The man nods and starts his car.

“Wait up,” Ben says. “I wanted to tell you something. Oh yeah. So, as I say, it was during those long hot nights when neither of us could sleep and the crazies were screaming like the damned and Tanner and I just, well, we just told each other everything. I’ve probably never been that close to anyone. I know he helped me. I hope I helped him.

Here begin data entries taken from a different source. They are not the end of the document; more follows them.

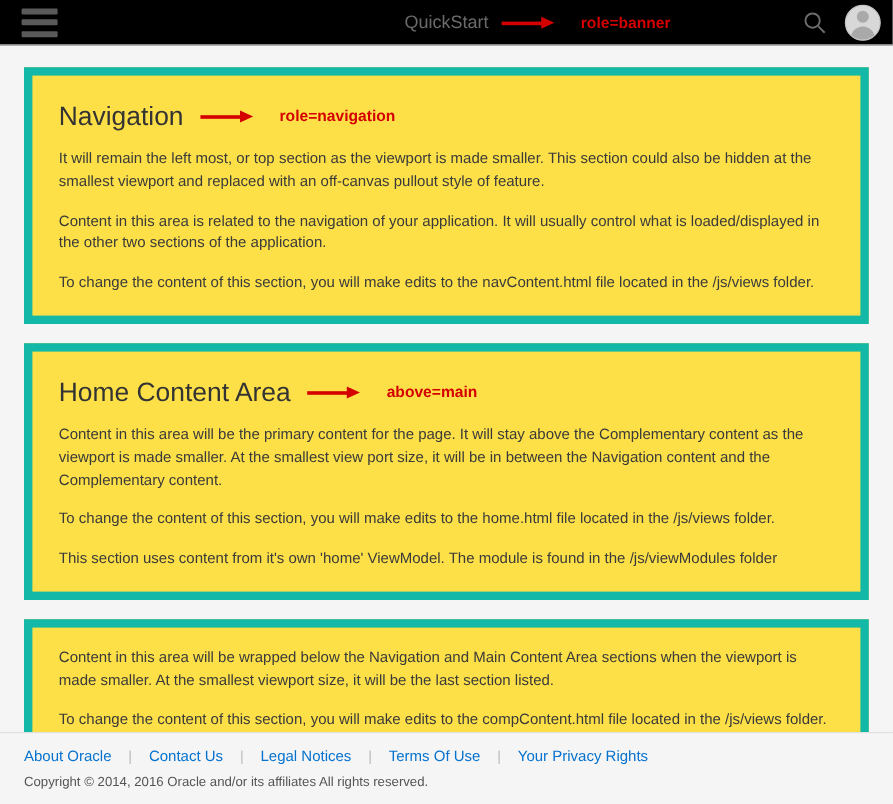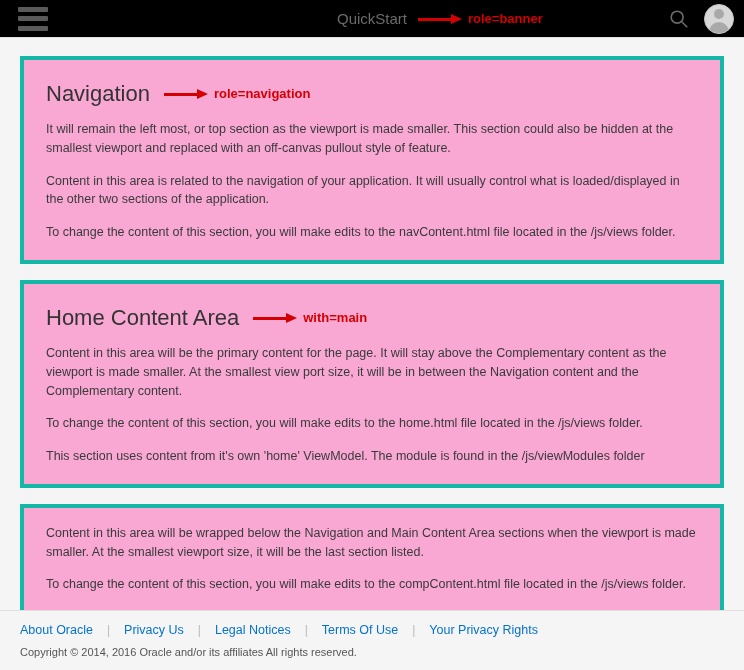"role=banner" .anno { gap: 6px -> 22px }
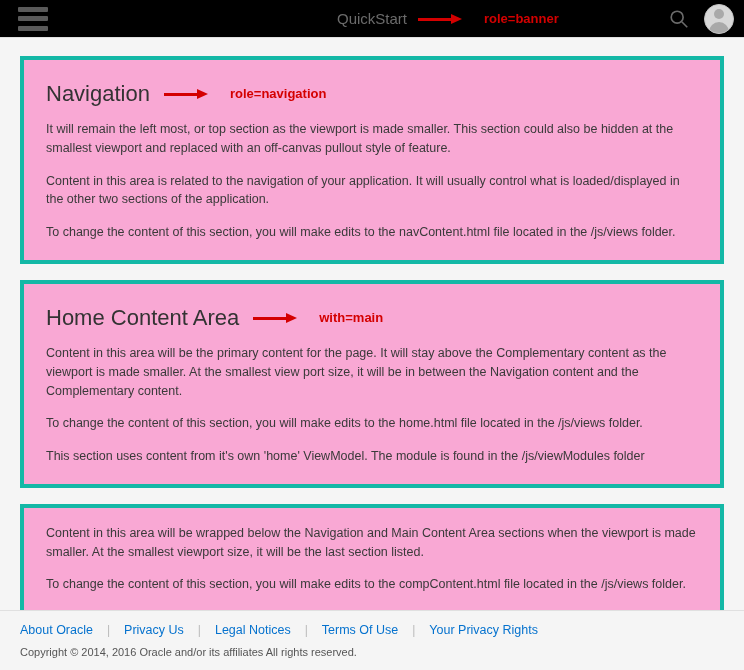"Navigation" .card { background: #f9a8d4 -> #fde047; border: 4px solid #14b8a6 -> 7px solid #14b8a6 }
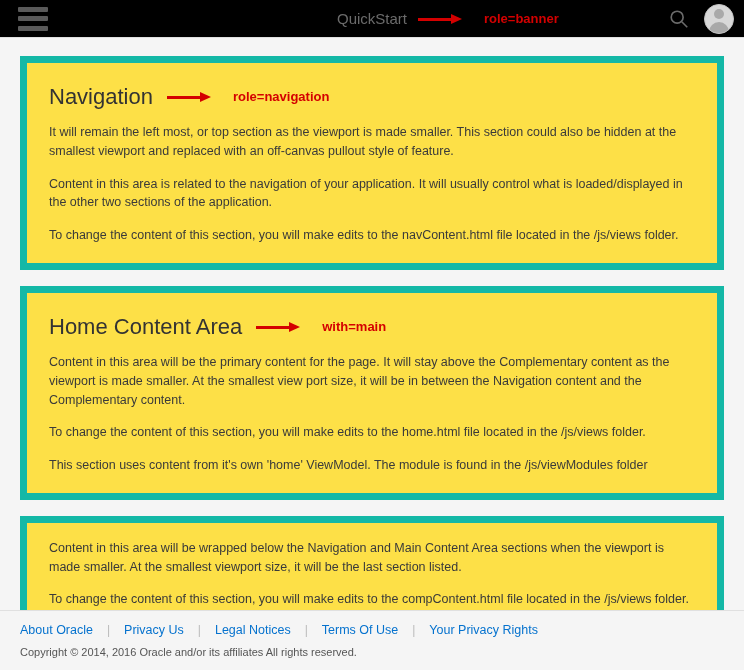"with=main" span { text: with -> above }
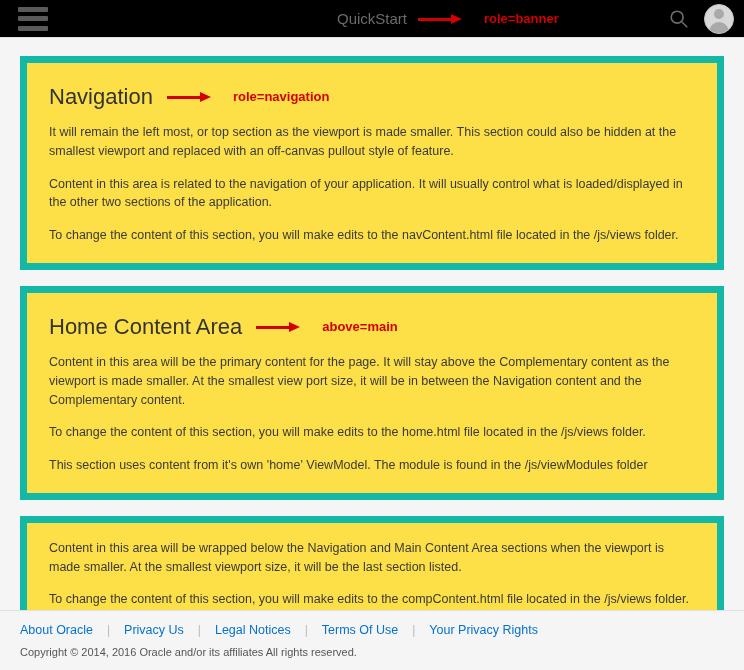"Privacy Us" a { text: Privacy -> Contact }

“So. Anyway, to make a long story short, there wasn’t much they could do for my M.S. in the hospital and they discharged me.

“Well, sir, Tanner didn’t say much. I figured he must have figured, here I was going off, and there he was, strapped to a goddamn wheelchair and condemned to die. Friends or no, he must have thought, well, that I was deserting him. So…What can I tell you? I went back to where he was behind the screen to shake hands and say goodbye and to wish him luck and, well, he was — he was dead.”

The Minnesotan shakes his head. Ben understands. What else can he do? Ben acknowledges his friend’s sympathy with a nod of his own and backs away from the Grand Am to let it drive off. “Well,” he says cheerfully, turning to Jack, “I guess you can pump me full of Premium.”

“You’ll have to pull the car up, the hose won’t reach.”

“Oh, sure,” Ben says and, stumbling, gets back into his car to bring it abreast of the young man.

It’s while the tank is being filled that he remembers his promise to Tanner. Oh, Christ, he thinks, and his eyes moisten. Then he remembers something else.

There’s only a quarter in the shallow little dish on his dashboard where he keeps change. It would be too unpleasant to have to reach into his pocket to see if he has a dime. “Say, Jack,” he says to the attendant, “trade you this quarter for a dime.” He fumbles the coin into his left palm by brushing it with the side of his right hand. “What do you say, is it a deal?”

Jack gives him two dimes and a nickel for the quarter. He doesn’t want to hurt Jack’s feelings by insisting he keep the fifteen cents. Also, he remembers he’s already tipped him ten dollars to tell him what city this is. Ben smiles at him and thinks of him fondly. He’s not just another greedy kid. That’s good, Ben thinks. Moral fiber like that. The country’s in safe hands. “Thanks,” Ben says. “Is there a phone in the office?”

“Just to your left as you go in the door.”

“Thanks a million,” Ben says.

He has some difficulty lining the dime up with the slot, but finally he’s able to do it. He dials the operator.

“Operator,” he says when she answers, “could you please get me Rapid City, South Dakota, Information. I have some trouble with my fingers or I’d dial it myself. Thank you, dear. Oh, and Operator? Would you hang on, please? This will be a credit-card call. Thank you.”

“What city, please?” the operator in South Dakota says.

“Rapid City.”

“Yes, sir, go ahead.”

He gives the operator the name he had remembered in the car.

“Eight seven three, two zero nine six,” the South Dakota operator says.

“Did you get that, Operator?”

“Yes, sir.”

He gives the operator his credit-card information and in a moment he can hear the phone ringing all the way up the country in South Dakota. Ben smiles at Jack, who has come into the office, and he holds up a finger to indicate that he’ll just be a moment. The young man steps out to take care of a car that has just driven up to the pumps.

“Hello?”

“Yes,” Ben says, “hello there. Could I speak to Dick Mullen, please?”

Dick Mullen?”

“Richard Mullen. Yes, please.”

“Who is this?”

“My name’s Ben Flesh. I was in the hospital with him that time he was so sick. I just wanted to know how he’s getting along.”